しばらくするとクラスでいじめのような出来事があった。対象はアトピー持ちのA君。授業中に鼻をほじったり、なんだか不潔な感じがするというのでクラスメイトから疎ましがられてしまう。ある日、クラスの女子の買ったばかりの筆箱がなくなり、それがA君の机の引き出しから出てくるという事件が起きた。ことの真相ははっきりしなかったものの、クラスのほぼ全員がA君がやったのだと確信して彼を無視したり時には露骨に責めるようになった。

双子の女子Sはその期間、中立を保った。給食の時に孤立していたA君の隣に座ったり、休み時間もA君を誘って校庭でボール投げをして遊んだ。ママ友からその様子を心配げに聞かされた母は娘に聞いた。周りの子に今度はSがいじめられたりしない?わざわざA君に親切にしなくてもいいんじゃない?と。でも彼女は言う。私には必ず味方が一人いるから大丈夫、ママは心配しないでそっとしておいて、と。

結局、筆箱の事件についても証拠があったわけでもないし、次第にみんな別のことに関心が移って忘れていった。Aが人気者になることはなかったが、Sがいじめられることもなかった。

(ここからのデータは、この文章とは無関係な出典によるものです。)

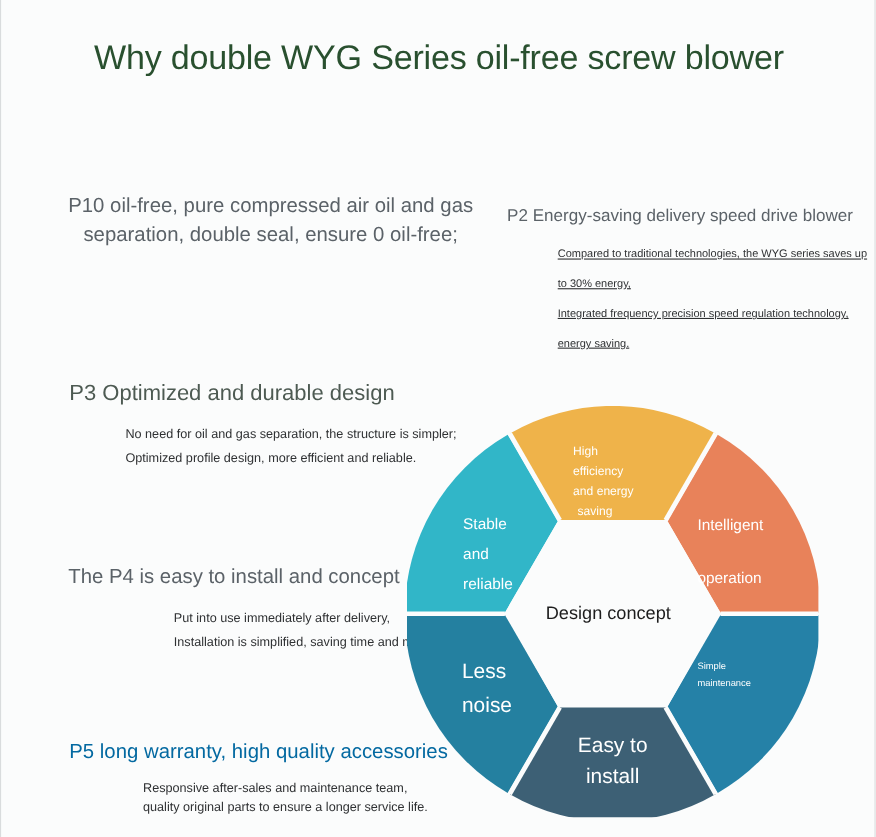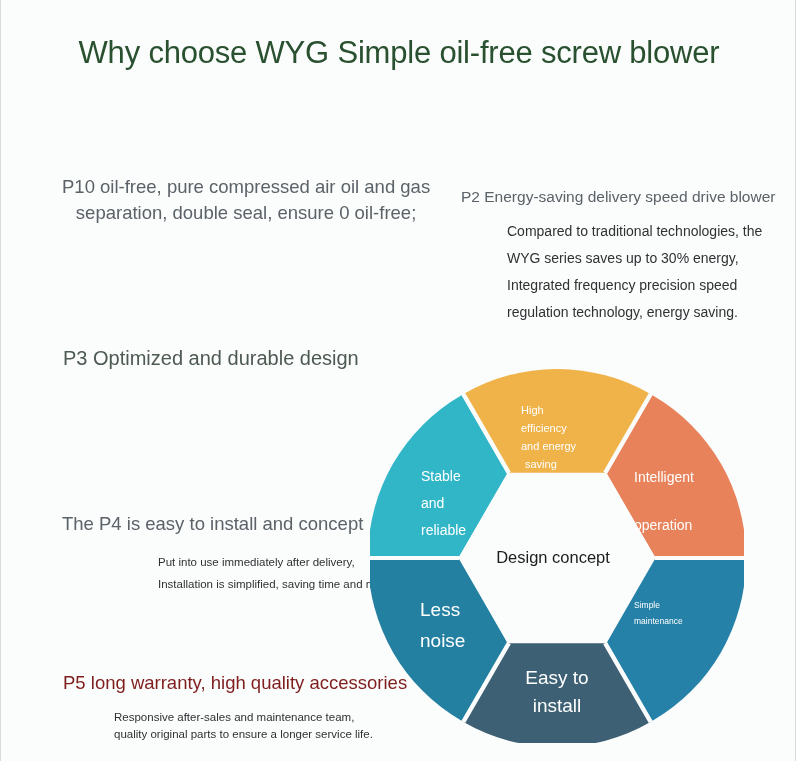--- a/index.html
+++ b/index.html
@@ -54,30 +54,30 @@
     line-height: 22px;
     font-weight: 400;
     color: #2f3133;
     white-space: pre-line;
   }
 
   #feature-p10-heading { left: 61px; top: 174px; }
   #feature-p10-body    { left: 113px; top: 218px; }
 
   #feature-p2-heading  { left: 460px; top: 184px; font-size: 15.5px; }
-  #feature-p2-body     { left: 506px; top: 218px; font-size: 14px; line-height: 27px; }
+  #feature-p2-body     { left: 506px; top: 218px; font-size: 10px; line-height: 27px; text-decoration: underline; }
 
   #feature-p3-heading  { left: 62px; top: 345px; font-size: 20px; color: #4d5a52; }
   #feature-p3-body     { left: 113px; top: 384px; }
 
   #feature-p4-heading  { left: 61px; top: 511px; }
   #feature-p4-body     { left: 113px; top: 551px; margin-left: 44px; }
 
-  #feature-p5-heading  { left: 62px; top: 670px; color: #7f1d1d; }
-  #feature-p5-body     { left: 113px; top: 709px; line-height: 17px; }
+  #feature-p5-heading  { left: 62px; top: 670px; color: #0369a1; }
+  #feature-p5-body     { left: 129px; top: 709px; line-height: 17px; }
 
   
   #design-concept-diagram {
     position: absolute;
     left: 369px;
     top: 369px;
     width: 374px;
     height: 374px;
   }
   #design-concept-diagram svg { display: block; }
@@ -95,30 +95,32 @@
     fill: #1d1d1d;
     font-size: 16.5px;
     text-anchor: middle;
   }
 </style>
 </head>
 <body>
 
 <div id="page">
 
-  <h1 id="page-title">Why choose WYG Simple oil-free screw blower</h1>
+  <h1 id="page-title">Why double WYG Series oil-free screw blower</h1>
 
   <div class="feature-heading" id="feature-p10-heading">P10 oil-free, pure compressed air oil and gas
  separation, double seal, ensure 0 oil-free;</div>
 
   <div class="feature-heading" id="feature-p2-heading">P2 Energy-saving delivery speed drive blower</div>
   <div class="feature-body" id="feature-p2-body">Compared to traditional technologies, the WYG series saves up to 30% energy,
 Integrated frequency precision speed regulation technology, energy saving.</div>
 
   <div class="feature-heading" id="feature-p3-heading">P3 Optimized and durable design</div>
+  <div class="feature-body" id="feature-p3-body">No need for oil and gas separation, the structure is simpler;
+Optimized profile design, more efficient and reliable.</div>
 
   <div class="feature-heading" id="feature-p4-heading">The P4 is easy to install and concept</div>
   <div class="feature-body" id="feature-p4-body">Put into use immediately after delivery,
 Installation is simplified, saving time and money.</div>
 
   <div class="feature-heading" id="feature-p5-heading">P5 long warranty, high quality accessories</div>
   <div class="feature-body" id="feature-p5-body">Responsive after-sales and maintenance team,
 quality original parts to ensure a longer service life.</div>
 
   <div id="design-concept-diagram">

Sは、高学年の女子には珍しく他の女子とつるむことはなかった。いつも一緒にいたわけではないが、Sには(誰がなんというと)その存在を信頼して揺るがない兄のNがいた。教室にもいたし、家にもいた。自己肯定感が大事と言われ、多くの人がそれを形成するのにたくさんのエネルギーを注ぎつつもその欠乏に喘ぐこの時代において、兄の存在はそんなことを考える必要を無くすくらいにSの精神に安定と盤石な地盤をもたらした。

学校の先生が、NとSの個人の成績をつけるのであれば、Nはせいぜい5段階評価では2だし、優秀なSはいつだって4か5だった。でも二人にとっては、世界はあくまで二人でひとつで、それぞれに役割があるだけだった。学校の通知表なんて、二人の間を誰かが人工的に切り裂いた個人主義の評価の結果で意味のない変な紙だ。夏休み前の終業式の帰り道、双子はランドセルの中の通知表をお互いに入れ替えて名前の部分にキラキラした星型のシールを貼り付けてから親に渡した。母はそれぞれ開いて眺めたものの何も言わずに閉じ、小さく微笑んで台所の引き出しにしまってしまった。

晩御飯は唐揚げとわかめサラダと素麺で、その夜も兄は予定通り素麺しか食べない。